[Misc] Add CustomOp interface for device portability (#5255)

2025-12-13 18:15:35 +08:00 · 2024-06-05 09:18:19 -07:00 · 2024-06-05 09:18:19 -07:00 · 41ca62cf03
commit 41ca62cf03
parent 974fc9b845
7 changed files with 100 additions and 27 deletions
--- a/tests/kernels/test_activation.py
+++ b/tests/kernels/test_activation.py
@ -44,7 +44,7 @@ def test_act_and_mul(
    elif activation == "gelu_tanh":
        layer = GeluAndMul(approximate="tanh")
    out = layer(x)
-    ref_out = layer._forward(x)
+    ref_out = layer.forward_native(x)
    # The SiLU and GELU implementations are equivalent to the native PyTorch
    # implementations, so we can do exact comparison.
    assert torch.allclose(out, ref_out, atol=0.0, rtol=0.0)
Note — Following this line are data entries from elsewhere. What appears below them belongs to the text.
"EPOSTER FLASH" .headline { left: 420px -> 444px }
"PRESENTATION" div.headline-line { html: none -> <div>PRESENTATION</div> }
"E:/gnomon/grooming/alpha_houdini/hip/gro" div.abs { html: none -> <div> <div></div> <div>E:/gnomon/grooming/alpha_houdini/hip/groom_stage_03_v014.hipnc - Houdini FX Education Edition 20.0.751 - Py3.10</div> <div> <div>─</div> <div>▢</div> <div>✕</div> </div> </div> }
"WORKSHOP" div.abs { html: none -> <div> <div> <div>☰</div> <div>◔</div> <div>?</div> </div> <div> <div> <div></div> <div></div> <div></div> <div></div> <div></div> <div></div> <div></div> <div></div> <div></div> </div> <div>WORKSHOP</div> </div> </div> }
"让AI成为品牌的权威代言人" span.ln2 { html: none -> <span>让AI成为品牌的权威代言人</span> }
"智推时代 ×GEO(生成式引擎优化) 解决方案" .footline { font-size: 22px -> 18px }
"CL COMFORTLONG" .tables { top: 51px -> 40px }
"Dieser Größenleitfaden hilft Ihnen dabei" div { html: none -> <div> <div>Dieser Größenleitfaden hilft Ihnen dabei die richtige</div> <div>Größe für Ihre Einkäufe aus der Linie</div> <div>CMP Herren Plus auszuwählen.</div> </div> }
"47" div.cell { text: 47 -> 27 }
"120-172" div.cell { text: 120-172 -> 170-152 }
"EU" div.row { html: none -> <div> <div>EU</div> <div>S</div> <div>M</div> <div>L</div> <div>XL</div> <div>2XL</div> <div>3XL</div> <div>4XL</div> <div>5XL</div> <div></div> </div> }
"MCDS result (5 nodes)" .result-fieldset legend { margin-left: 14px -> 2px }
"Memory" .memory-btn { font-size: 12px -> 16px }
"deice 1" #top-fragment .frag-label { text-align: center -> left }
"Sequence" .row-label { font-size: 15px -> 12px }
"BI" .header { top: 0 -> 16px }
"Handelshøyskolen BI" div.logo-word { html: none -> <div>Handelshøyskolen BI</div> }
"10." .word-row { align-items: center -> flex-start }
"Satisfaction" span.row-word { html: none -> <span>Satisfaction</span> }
@ -72,7 +72,7 @@ def test_activation(
    x = torch.randn(num_tokens, d, dtype=dtype)
    layer = activation()
    out = layer(x)
-    ref_out = layer._forward(x)
+    ref_out = layer.forward_native(x)
    assert torch.allclose(out,
                          ref_out,
                          atol=get_default_atol(out),
--- a/tests/kernels/test_layernorm.py
+++ b/tests/kernels/test_layernorm.py
@ -42,7 +42,7 @@ def test_rms_norm(
    # NOTE(woosuk): The reference implementation should be executed first
    # because the custom kernel is in-place.
-    ref_out = layer._forward(x, residual)
+    ref_out = layer.forward_native(x, residual)
    out = layer(x, residual)
    # NOTE(woosuk): LayerNorm operators (including RMS) typically have larger
    # numerical errors than other operators because they involve reductions.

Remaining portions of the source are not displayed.